In theory, the use of functional gene annotations would represent the most straightforward approach for candidate prioritization.
However, although this strategy may be very useful in selected cases CITATION, CITATION, at the present stage it has clear limitations, either because it overlooks non-annotated genes CITATION, CITATION or because it is not evident how the annotated functions of the candidates relate to the disease phenotype.
Therefore, computational methods less biased toward already consolidated knowledge, may have strong advantages CITATION .
In particular, protein-protein interaction maps and gene coexpression data from microarray experiments represent extremely rich sources of potentially relevant information.
Recently, the direct integration of a very heterogeneous human interactome with a text mining-based map of phenotype similarity has allowed the prediction of high confidence candidates within large disease-associated loci CITATION .
Although this approach is highly efficient, it is clearly not exhaustive because very close functional relationships between genes and proteins are possible in the absence of direct molecular binding.
In addition, the protein-protein interaction space is currently under-sampled and many genuine biological interactions have not yet been identified in experiments.
Conversely, high-throughput experiments are known to result in a large fraction of false positives.
The consistently low overlap of protein-protein interactions between large-scale experiments, even when the same proteins are considered, is testament to these problems CITATION.
Finally, many of the known protein-protein interactions have been ascertained through low-throughput experiments and are thus strongly biased towards better-studied proteins CITATION .
Since genes involved in the same functions tend to show very similar expression profiles, coexpression analysis could be a very powerful approach for inferring functional relationships, which may correlate with similar disease phenotypes.
Accordingly, global analyses have shown that genes highly coexpressed across microarray experiments display very similar functional annotation CITATION.
However, with notable exceptions CITATION, so far the coexpression criterion has not been employed very successfully for the prediction of genetic disease candidates and has been used to this purpose only in combination with other independent evidence CITATION, CITATION .
The noisy nature of high-throughput gene expression datasets may represent one of the possible explanations for this shortcoming.
Moreover, even when the coexpression of two genes is reproducibly observed under a high number of experimental conditions, this does not necessarily imply that the genes are functionally related.

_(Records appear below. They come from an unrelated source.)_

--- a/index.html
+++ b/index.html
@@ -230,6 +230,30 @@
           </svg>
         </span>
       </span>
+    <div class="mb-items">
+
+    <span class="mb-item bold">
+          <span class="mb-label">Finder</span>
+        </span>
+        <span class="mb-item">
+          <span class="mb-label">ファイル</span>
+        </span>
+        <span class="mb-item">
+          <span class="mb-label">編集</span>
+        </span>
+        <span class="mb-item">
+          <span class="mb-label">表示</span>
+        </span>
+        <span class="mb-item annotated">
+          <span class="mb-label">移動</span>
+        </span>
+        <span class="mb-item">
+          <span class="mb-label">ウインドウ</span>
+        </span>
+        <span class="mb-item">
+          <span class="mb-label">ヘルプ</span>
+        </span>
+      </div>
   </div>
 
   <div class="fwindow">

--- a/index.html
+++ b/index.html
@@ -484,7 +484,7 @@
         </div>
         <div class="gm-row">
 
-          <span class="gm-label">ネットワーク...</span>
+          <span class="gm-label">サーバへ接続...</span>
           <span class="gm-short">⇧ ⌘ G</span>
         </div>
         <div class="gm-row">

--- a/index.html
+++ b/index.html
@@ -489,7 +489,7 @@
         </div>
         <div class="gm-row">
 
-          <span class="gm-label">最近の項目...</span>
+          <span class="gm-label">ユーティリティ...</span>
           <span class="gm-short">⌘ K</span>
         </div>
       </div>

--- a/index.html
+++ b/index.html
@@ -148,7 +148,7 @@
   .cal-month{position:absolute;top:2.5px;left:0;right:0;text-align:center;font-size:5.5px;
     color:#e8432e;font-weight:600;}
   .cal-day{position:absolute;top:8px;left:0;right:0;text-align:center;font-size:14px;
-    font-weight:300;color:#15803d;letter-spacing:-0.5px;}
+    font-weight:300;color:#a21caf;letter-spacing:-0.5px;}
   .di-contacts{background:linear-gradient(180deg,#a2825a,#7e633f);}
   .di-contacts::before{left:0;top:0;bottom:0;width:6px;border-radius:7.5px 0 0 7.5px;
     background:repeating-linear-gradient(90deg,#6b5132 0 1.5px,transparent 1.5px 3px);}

For instance, extensive meta analysis of microarray data across different species has revealed that neighboring genes are more likely to be coexpressed than genes encoded in distant genomic regions, even if they are not functionally related in any obvious manner CITATION, CITATION .
Phylogenetic conservation has been previously proposed as a very strong criterion to identify functionally relevant coexpression links among genes CITATION, CITATION.

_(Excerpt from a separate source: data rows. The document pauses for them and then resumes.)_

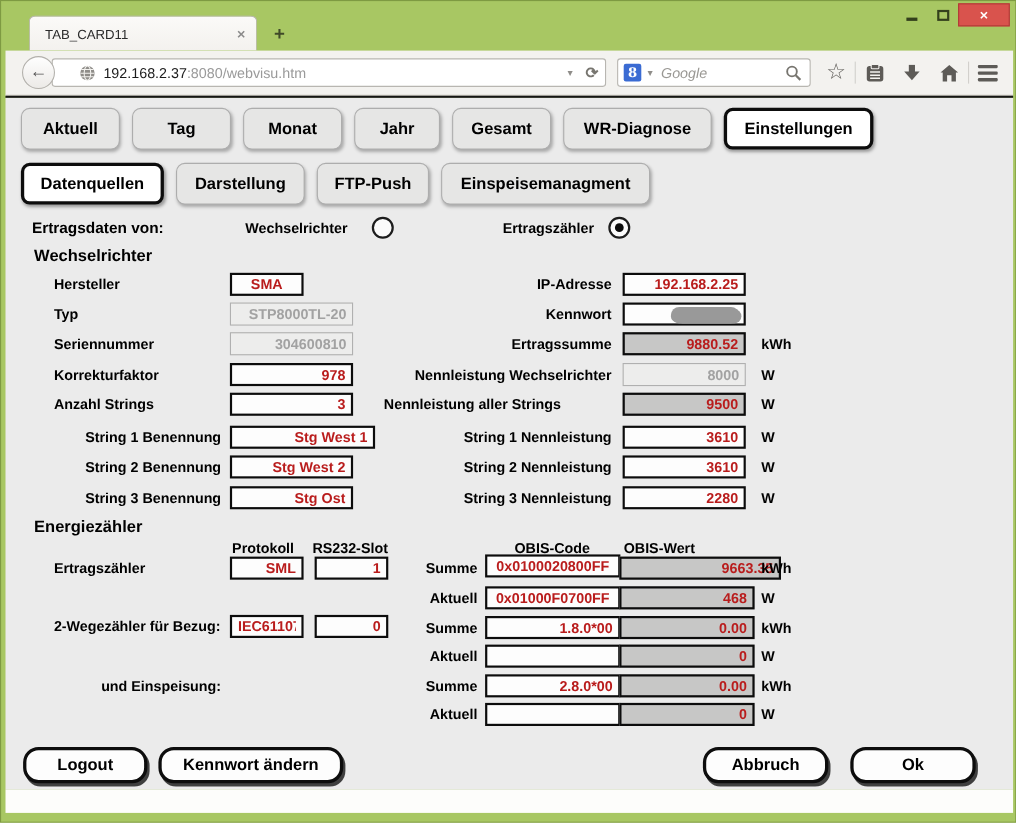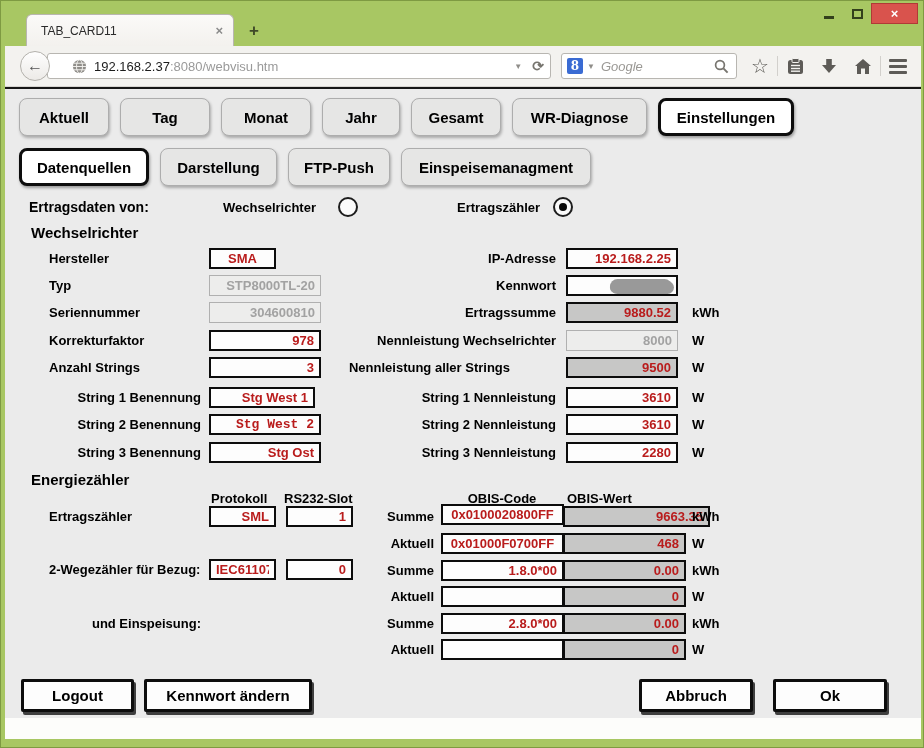--- a/index.html
+++ b/index.html
@@ -216,7 +216,7 @@
     <span class="lbl" style="left:44px; top:268px">Anzahl Strings</span>
     <input class="fld ta-r" style="left: 204px; top: 268px; width: 112px;" value="3">
     <span class="lbl" style="left:44px; top:298px; width:152px; text-align:right">String 1  Benennung</span>
-    <input class="fld ta-r" style="left: 204px; top: 298px; width: 106px;" value="Stg West 1">
+    <input class="fld ta-r" style="left: 204px; top: 298px; width: 132px;" value="Stg West 1">
     <span class="lbl" style="left:44px; top:325px; width:152px; text-align:right">String 2  Benennung</span>
     <input class="fld ta-r" style="left: 204px; top: 325px; width: 112px; font-family: Liberation Mono, monospace;" value="Stg West 2">
     <span class="lbl" style="left:44px; top:353px; width:152px; text-align:right">String 3  Benennung</span>

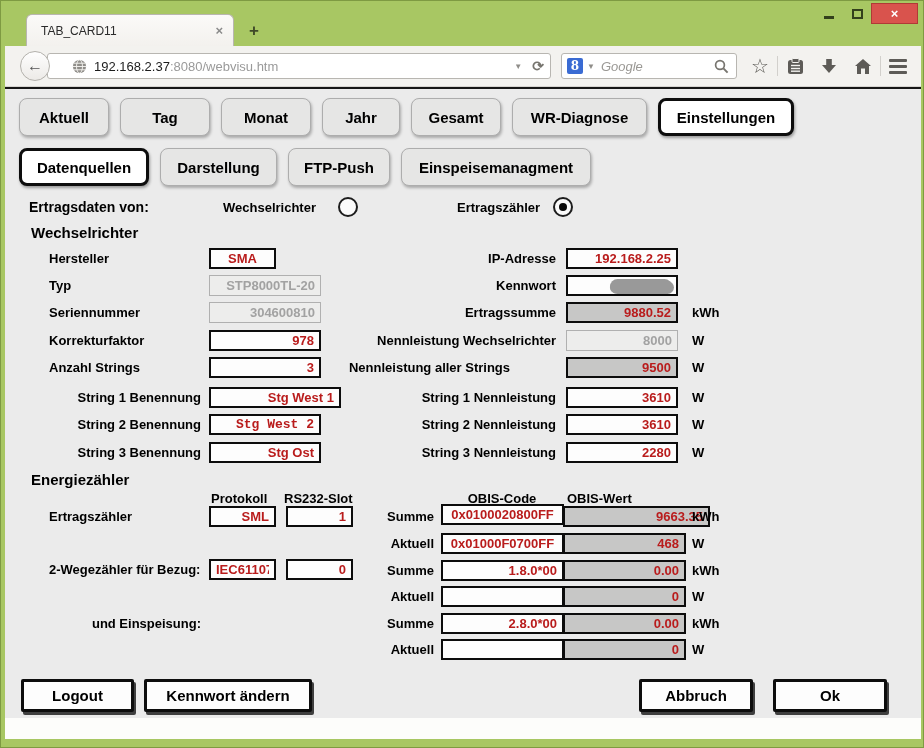--- a/index.html
+++ b/index.html
@@ -218,7 +218,7 @@
     <span class="lbl" style="left:44px; top:298px; width:152px; text-align:right">String 1  Benennung</span>
     <input class="fld ta-r" style="left: 204px; top: 298px; width: 132px;" value="Stg West 1">
     <span class="lbl" style="left:44px; top:325px; width:152px; text-align:right">String 2  Benennung</span>
-    <input class="fld ta-r" style="left: 204px; top: 325px; width: 112px; font-family: Liberation Mono, monospace;" value="Stg West 2">
+    <input class="fld ta-r" style="left: 204px; top: 325px; width: 112px;" value="Stg West 2">
     <span class="lbl" style="left:44px; top:353px; width:152px; text-align:right">String 3  Benennung</span>
     <input class="fld ta-r" style="left: 204px; top: 353px; width: 112px;" value="Stg Ost">
 

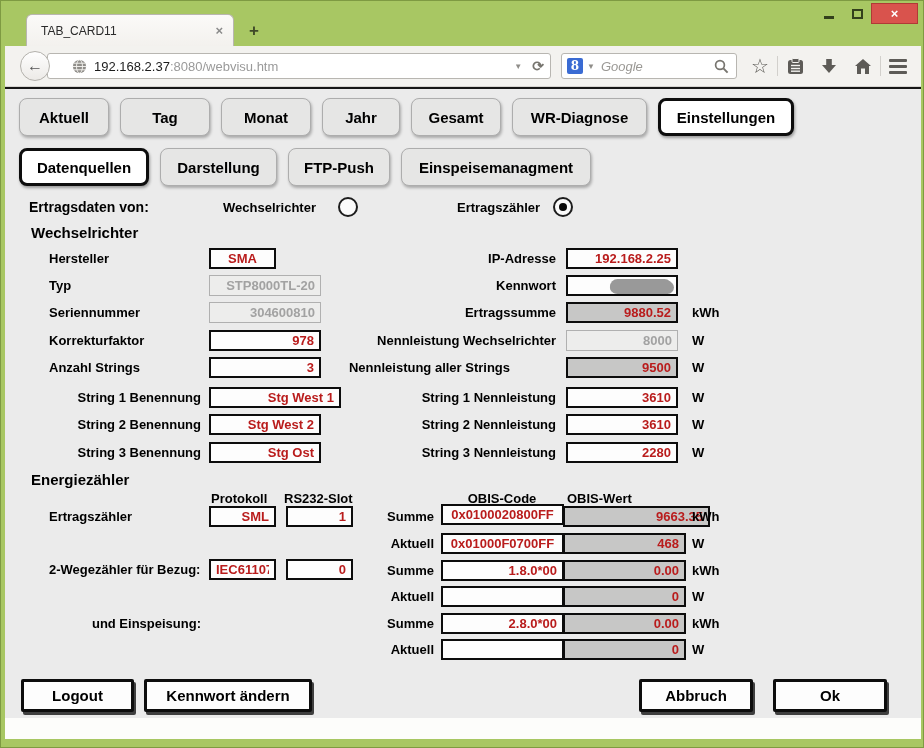--- a/index.html
+++ b/index.html
@@ -91,7 +91,7 @@
               border-radius:8px; box-shadow:3px 1px 0 -1px #999, -2px 1px 0 -2px #999; }
 
   .footbtn { position:absolute; top:590px; height:33px; background:#fdfdfd; border:3px solid #0d0d0d;
-             border-radius:2px; font-size:15px; font-weight:bold; color:#000; display:flex;
+             border-radius:14px; font-size:15px; font-weight:bold; color:#000; display:flex;
              align-items:center; justify-content:center; box-shadow:2px 3px 0 rgba(20,20,20,0.8); }
 </style>
 </head>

Indeed, significant coexpression of two or more orthologous genes is very likely due to selective advantage, strongly suggesting a functional relation.
Therefore, conserved coexpression could be a much stronger criterion than single species coexpression to relate genes involved in similar disease phenotypes.
In this report we show that conserved coexpression and phenome analysis can be effectively integrated to produce accurate predictions of human disease genes.
Using this approach we were able to select a small number of strong candidates for 81 human diseases, corresponding to a wide spectrum of different phenotypes.